Pendant trois jours, le silence dans la maison fut étouffant. Dave essaya d’expliquer, de dire que c’était un mauvais numéro, une erreur, mais je refusais de l’écouter. Je portais déjà le deuil d’un mariage que je croyais parfait.
Puis arriva le troisième matin.
J’étais en train de boire mon café, le regard perdu dans la pluie, quand la sonnette retentit. Quand j’ouvris la porte, le perron était désert — à part un panier en osier.
À l’intérieur, un nouveau-né dormait, enveloppé dans une épaisse couverture bleue. Glissé dans les plis, il y avait un mot écrit à la main. Mes doigts tremblaient en le prenant.
« Mon fils te ressemble comme deux gouttes d’eau. Je n’en peux plus. »
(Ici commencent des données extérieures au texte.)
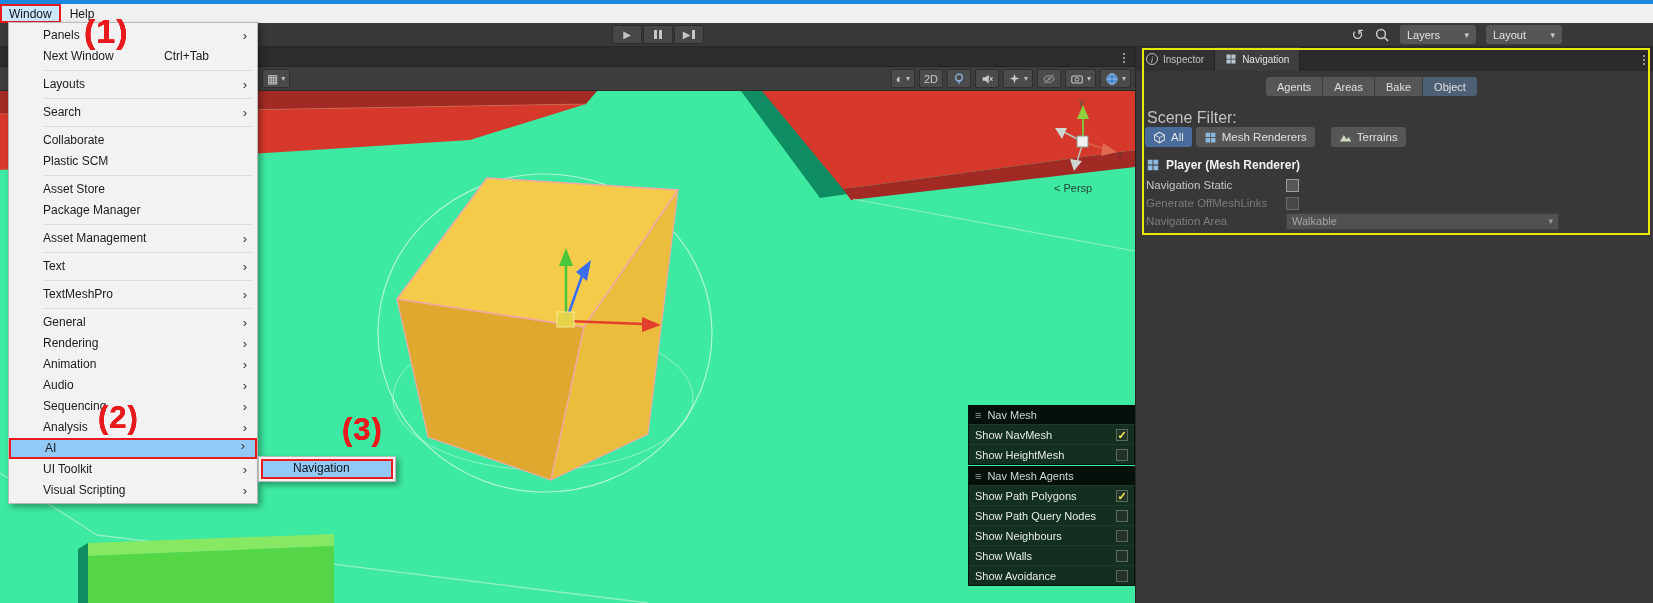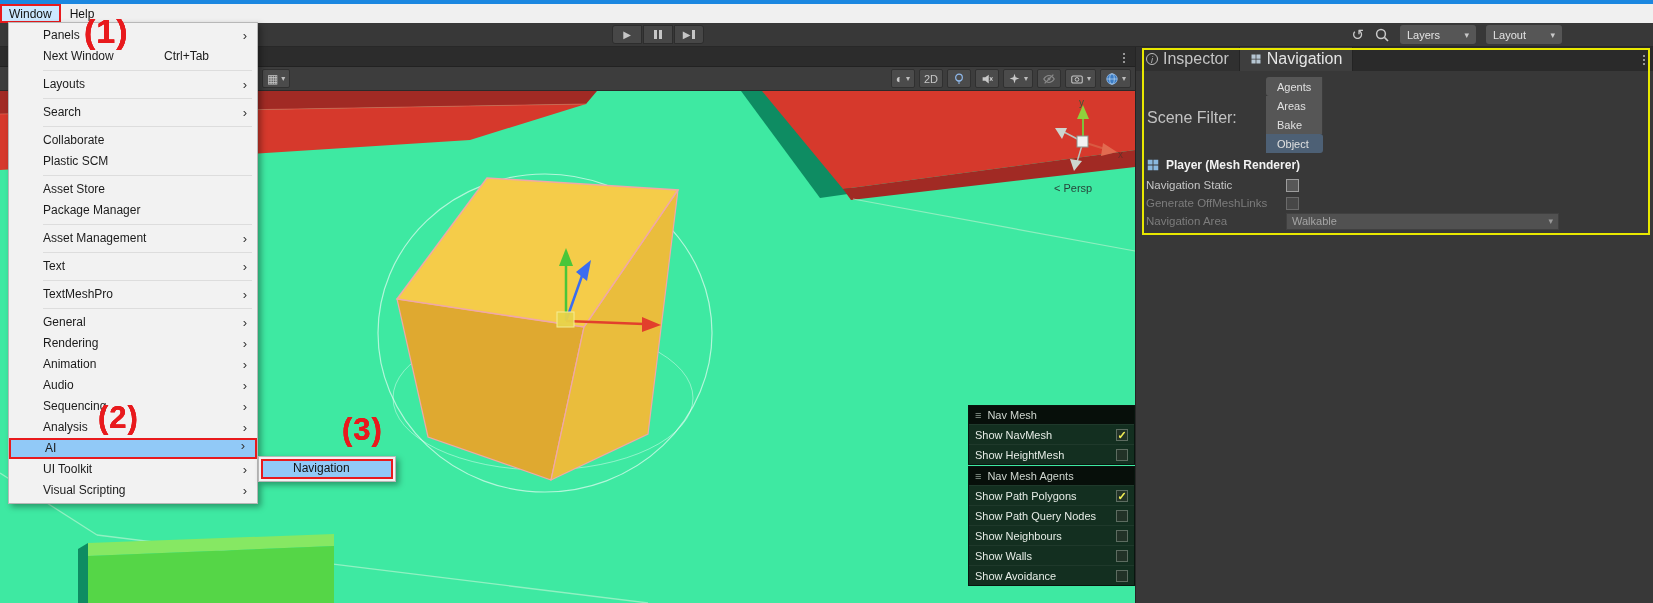--- a/index.html
+++ b/index.html
@@ -64,7 +64,7 @@
   .right-panel{position:absolute;left:1135px;top:47px;width:518px;height:556px;background:#383838;
                border-left:1px solid #252525;box-sizing:border-box;}
   .panel-tabbar{position:absolute;top:0;left:0;width:100%;height:24px;background:#2a2a2a;display:flex;}
-  .ptab{height:24px;display:flex;align-items:center;gap:5px;padding:0 10px;font-size:16px;color:#c4c4c4;
+  .ptab{height:24px;display:flex;align-items:center;gap:5px;padding:0 10px;font-size:10px;color:#c4c4c4;
         background:#303030;border-right:1px solid #242424;}
   .ptab.active{background:#3e3e3e;color:#e4e4e4;}
   .ci{width:12px;height:12px;border:1px solid #bdbdbd;border-radius:50%;font-size:9px;line-height:12px;

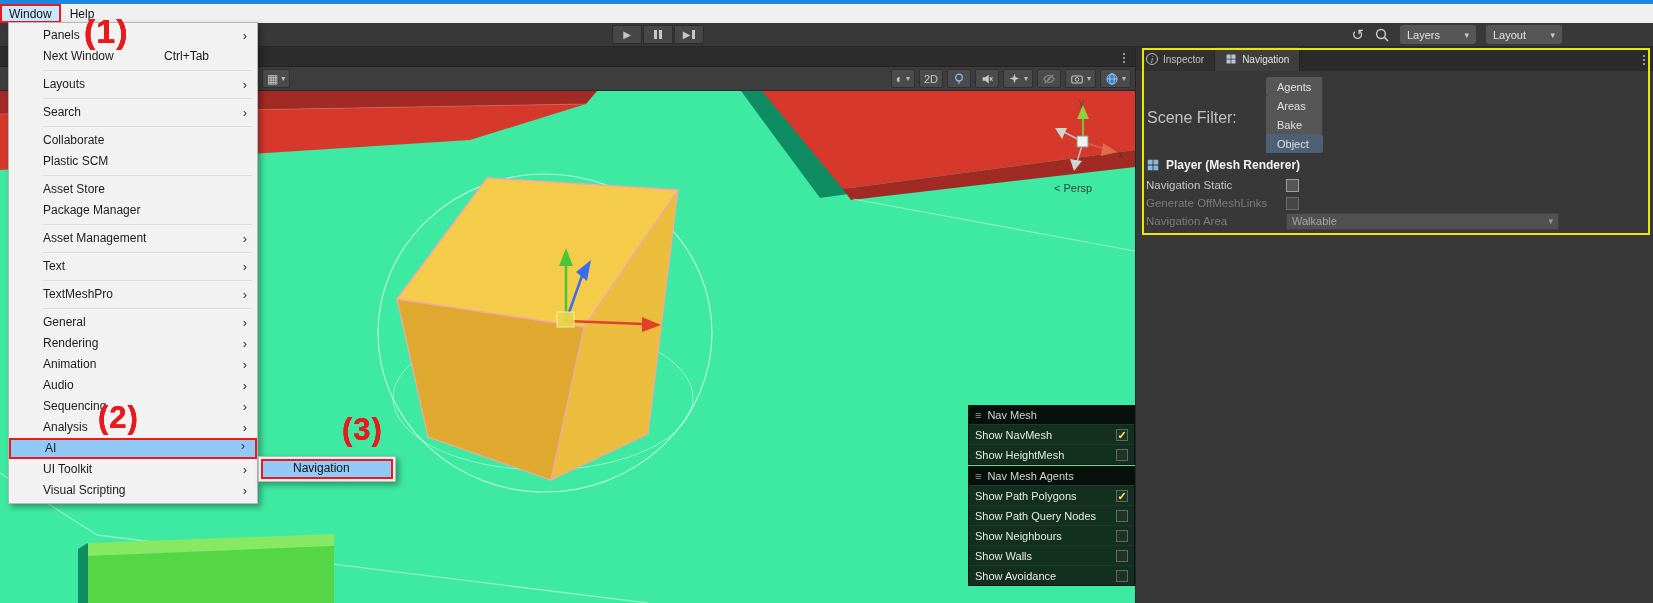--- a/index.html
+++ b/index.html
@@ -73,7 +73,7 @@
   .hl-border{position:absolute;left:6px;top:1px;width:508px;height:187px;border:2px solid #e8e800;
              pointer-events:none;box-sizing:border-box;z-index:5;}
   .panel-body{position:absolute;top:24px;left:0;right:0;bottom:0;}
-  #mode-tabs{position:absolute;left:130px;top:6px;display:flex;flex-direction:column;}
+  #mode-tabs{position:absolute;left:130px;top:6px;display:flex;}
   .mtab{height:19px;padding:0 11px;background:#565656;display:flex;align-items:center;font-size:11px;
         color:#e0e0e0;border-right:1px solid #3c3c3c;box-sizing:border-box;}
   .mtab:first-child{border-radius:3px 0 0 3px;}

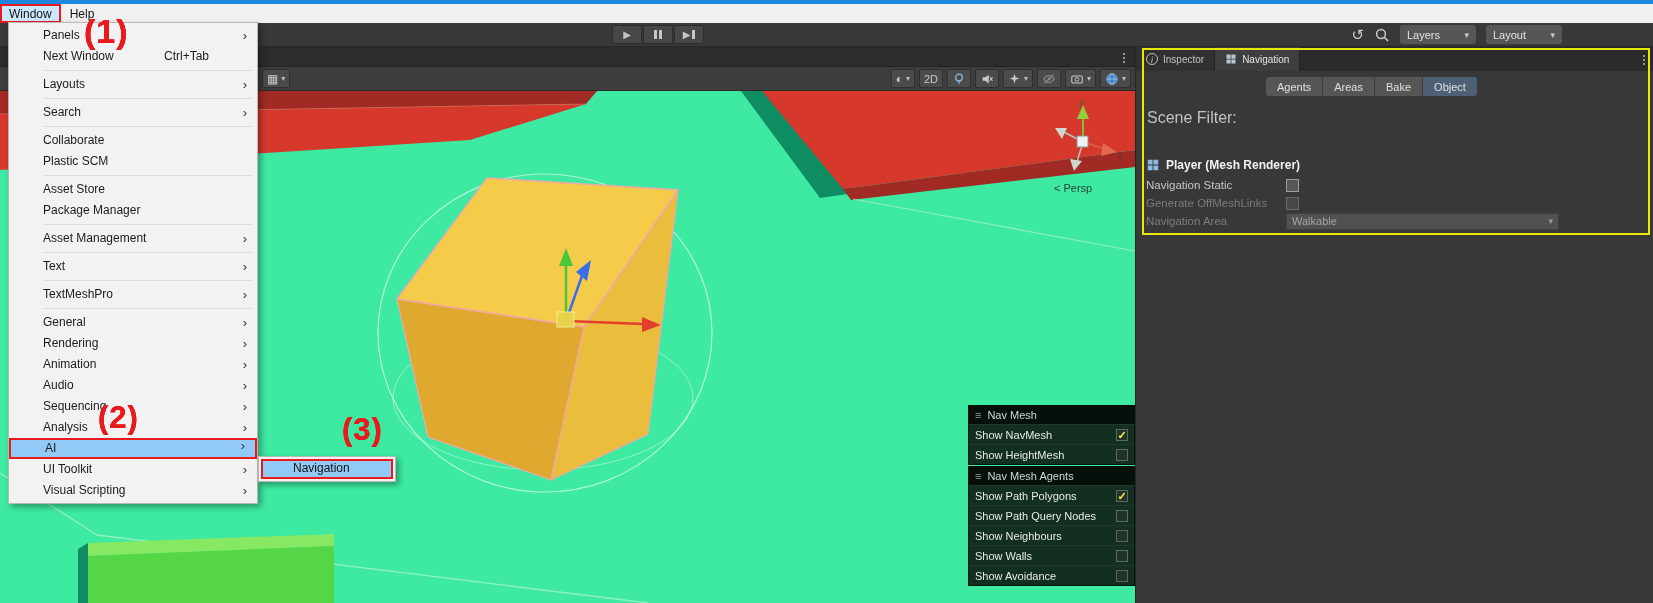--- a/index.html
+++ b/index.html
@@ -365,6 +365,33 @@
           <div class="mtab active">Object</div>
         </div>
       <div class="scene-filter-label">Scene Filter:</div>
+      <div id="filter-row">
+          <div class="filt active">
+            <span>
+              <svg width="13" height="13" viewBox="0 0 16 16">
+                <path d="M8 1.5 14 5v6L8 14.5 2 11V5Z" fill="none" stroke="#e0e0e0" stroke-width="1.3"></path>
+                <path d="M2 5l6 3 6-3M8 8v6.5" fill="none" stroke="#e0e0e0" stroke-width="1"></path>
+              </svg>
+            </span>
+            <span>All</span>
+          </div>
+          <div class="filt">
+            <span>
+              <svg width="13" height="13" viewBox="0 0 16 16">
+                <path d="M2 2h5.5v5.5H2zM8.5 2H14v5.5H8.5zM2 8.5h5.5V14H2zM8.5 8.5H14V14H8.5z" fill="#8ab8de"></path>
+              </svg>
+            </span>
+            <span>Mesh Renderers</span>
+          </div>
+          <div class="filt gap-left">
+            <span>
+              <svg width="13" height="13" viewBox="0 0 16 16">
+                <path d="M1 13 6 5l3.2 5L12 7.5 15 13Z" fill="#cdd8c0"></path>
+              </svg>
+            </span>
+            <span>Terrains</span>
+          </div>
+        </div>
       <div id="player-row">
         <svg width="14" height="14" viewBox="0 0 16 16">
           <path d="M2 2h5.5v5.5H2zM8.5 2H14v5.5H8.5zM2 8.5h5.5V14H2zM8.5 8.5H14V14H8.5z" fill="#8ab8de"></path>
Mon estomac se noua. Je tirai le panier à l’intérieur, le cœur cognant contre ma cage thoracique.
— Dave ! hurlai-je.
Il accourut depuis la cuisine. Lorsqu’il vit le bébé, son visage devint livide.
— C’est ça ? Criai-je, les larmes coulant sur mes joues. C’est ça, la vérité que tu cachais ? Un enfant ?
— Sarah, je te jure, je n’ai jamais vu ce bébé de ma vie, balbutia Dave en reculant.
— Menteur ! Le mot dit qu’il te ressemble !
Je me penchai dans le panier pour vérifier si le bébé allait bien, et je tirai un peu la couverture pour voir s’il n’était pas blessé. C’est là que je poussai un cri.
Dans le bas de son dos, juste au-dessus de la hanche, il avait une tache de naissance. Distincte, rouge foncé, et parfaitement enroulée en forme d’escargot.
Je levai les yeux vers Dave, l’horreur se peignant sur mes traits. Dave avait exactement la même tache de naissance. Même forme. Même endroit. Une particularité génétique dont il avait toujours plaisanté.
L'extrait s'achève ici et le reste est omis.